After several rainy cold days the sun returned for two glorious fall days. After several hours cutting firewood, I treated myself to a nap on the newly cut hay field along the edge of the valley. I was looking up at the blue sky and the orange and red leaves above my head and feet, with an open horizon to the north and south.
I noticed a tiny speck appear in the north. As it came overhead I could see the typical shape of a soaring turkey vulture, its wings held above in a flat "V" shape. It was flying higher that I had ever seen and another speck followed, then another, all spaced out but headed in the same direction. Eventually I counted 25 over 5 minutes, with never more than 5 scattered in the visible sky at a time.
After 15 minutes my dog came over to tell me it was time to get back to work, but as I started to get up another speck came in sight. I checked the time and start counting again, ending with 53 when the parade ended 10 minutes later. Again, not a single wing flap the full time, and the vultures were always widely separated. There were never more than 5 birds visible in the whole open sky at one time.
Thermal updrafts allow turkey vultures much longer flights while soaring with their wings steady. The vultures migrate in the daytime and avoid rainy or cloudy days which don't have the updrafts that allow them to glide without flapping their wings. In the full time that I was watching them I never saw a single wing beat, just their steady glide and distinctive teeter from side to side as described in Bird Note.

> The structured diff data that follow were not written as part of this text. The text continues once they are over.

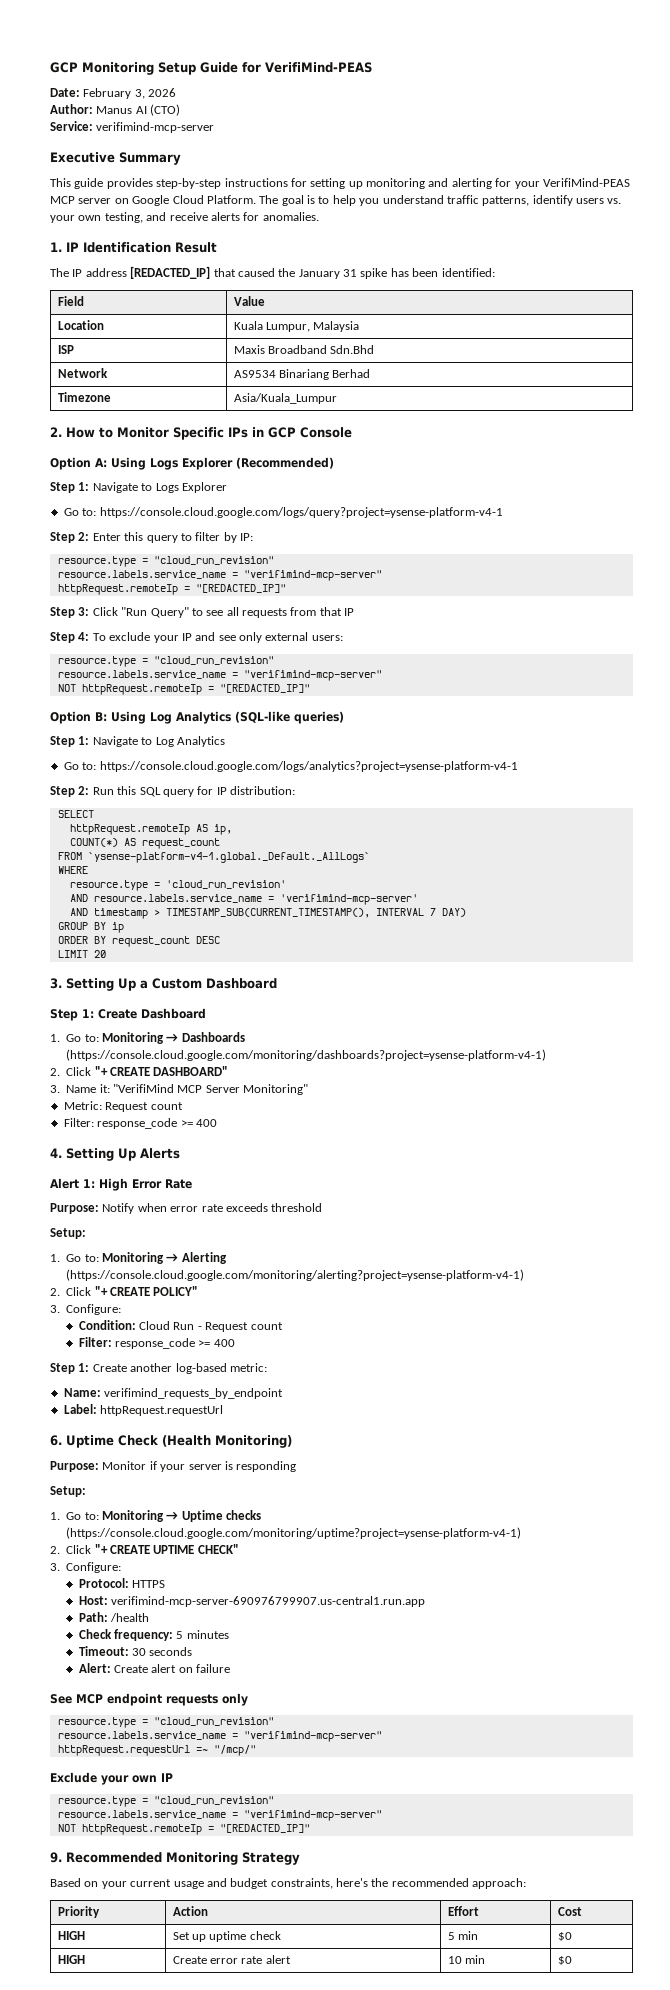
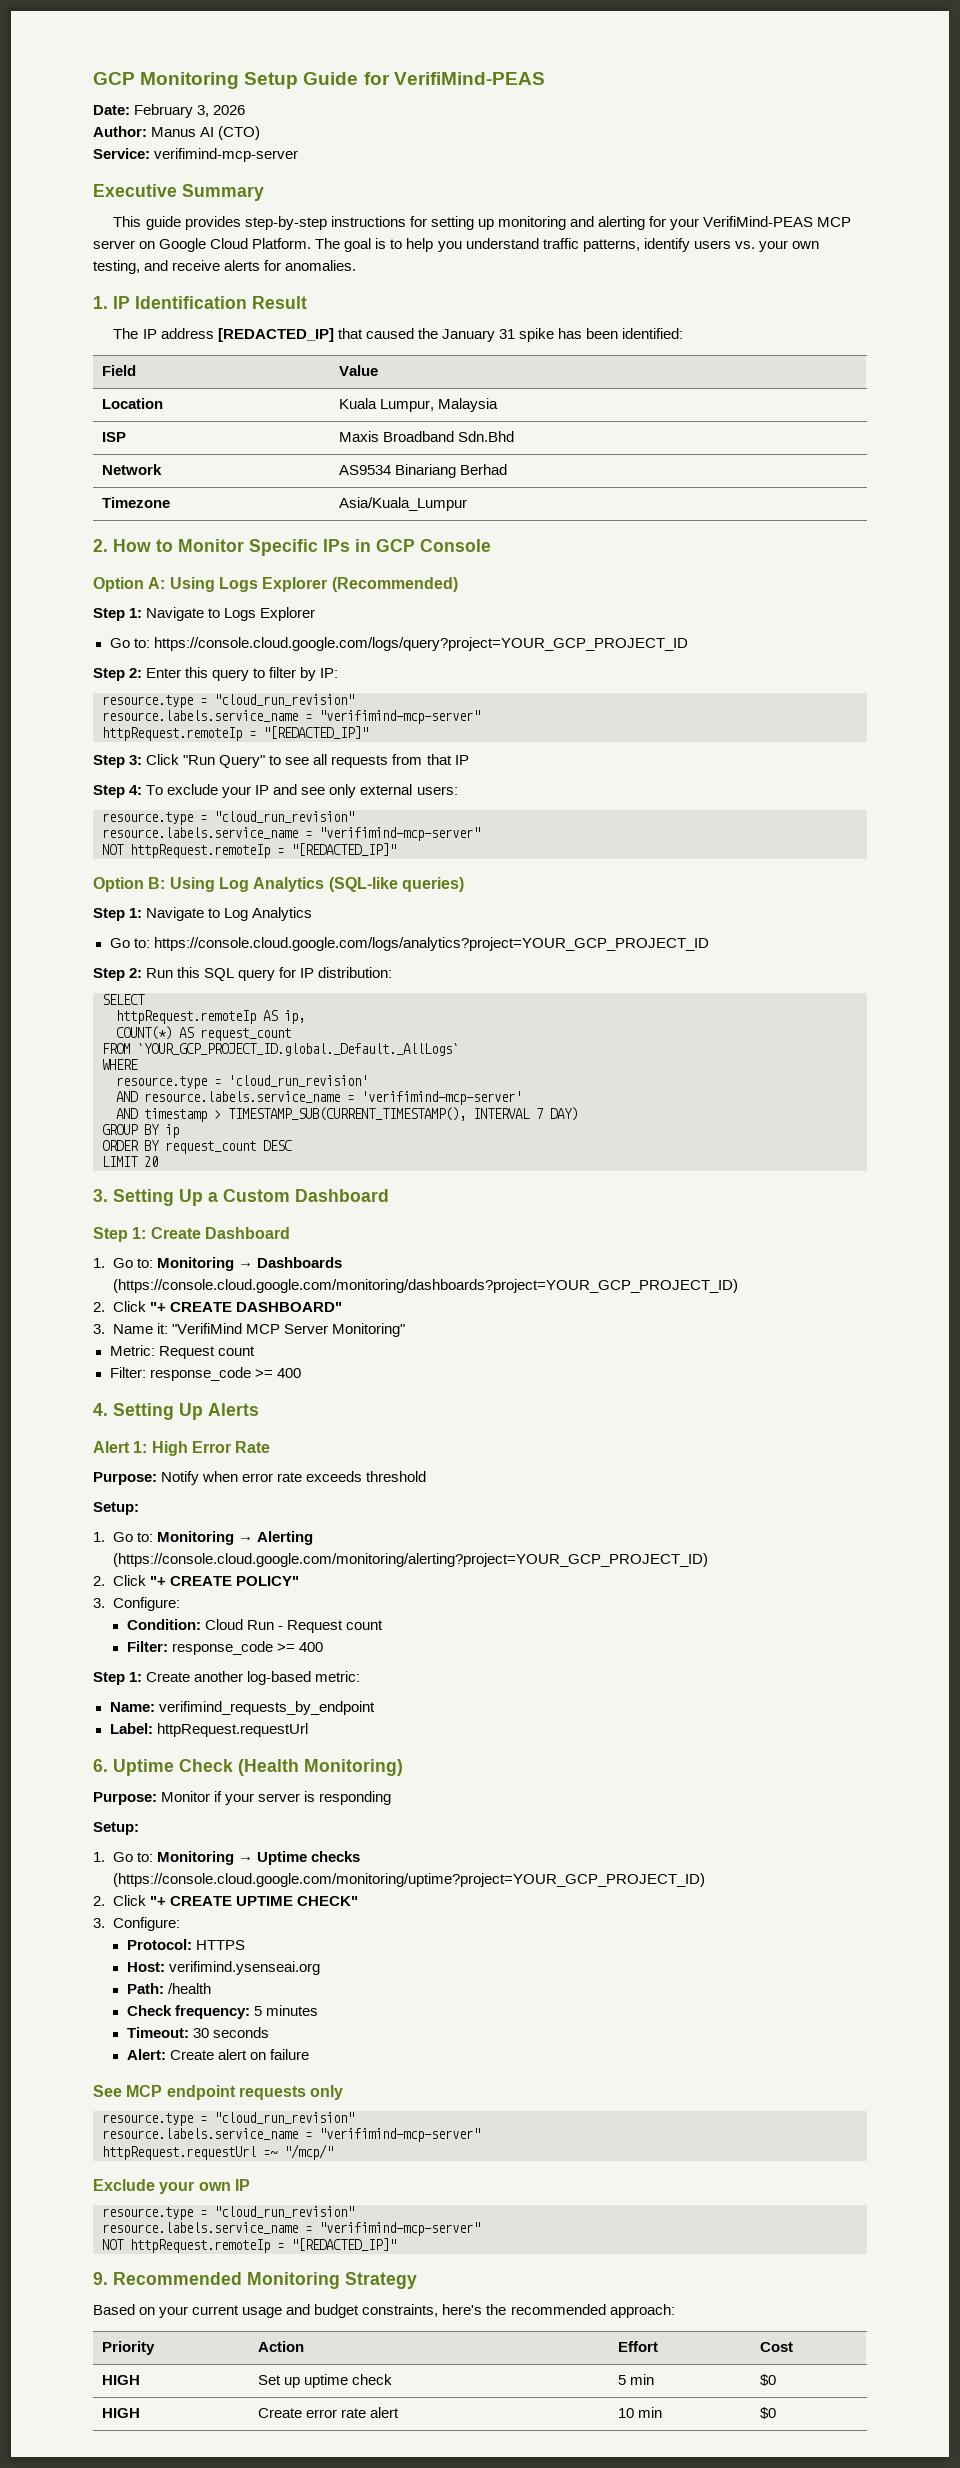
- Go to: https://console.cloud.google.com/logs/query?project=ysense-platform-v4-1
+ Go to: https://console.cloud.google.com/logs/query?project=YOUR_GCP_PROJECT_ID
- Go to: https://console.cloud.google.com/logs/analytics?project=ysense-platform-v4-1
+ Go to: https://console.cloud.google.com/logs/analytics?project=YOUR_GCP_PROJECT_ID
- FROM `ysense-platform-v4-1.global._Default._AllLogs`
+ FROM `YOUR_GCP_PROJECT_ID.global._Default._AllLogs`
- 1. Go to: Monitoring → Dashboards (https://console.cloud.google.com/monitoring/dashboards?project=ysense-platform-v4-1)
+ 1. Go to: Monitoring → Dashboards (https://console.cloud.google.com/monitoring/dashboards?project=YOUR_GCP_PROJECT_ID)
- 1. Go to: Monitoring → Alerting (https://console.cloud.google.com/monitoring/alerting?project=ysense-platform-v4-1)
+ 1. Go to: Monitoring → Alerting (https://console.cloud.google.com/monitoring/alerting?project=YOUR_GCP_PROJECT_ID)
- 1. Go to: Monitoring → Uptime checks (https://console.cloud.google.com/monitoring/uptime?project=ysense-platform-v4-1)
+ 1. Go to: Monitoring → Uptime checks (https://console.cloud.google.com/monitoring/uptime?project=YOUR_GCP_PROJECT_ID)
- Host: verifimind-mcp-server-690976799907.us-central1.run.app
+ Host: verifimind.ysenseai.org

Research on turkey vulture migration included a bird fitted with a heart-rate logger during 124 hours of flight during 38 contiguous days. That showed only a small increase in mean heart rate as distance traveled per day increased, which suggests that, unlike flapping, soaring flight does not lead to greatly increased metabolic costs.
I didn't get any pictures as I could never get more that two birds in a frame of my telephoto. It was just one of those "you had to be there" days.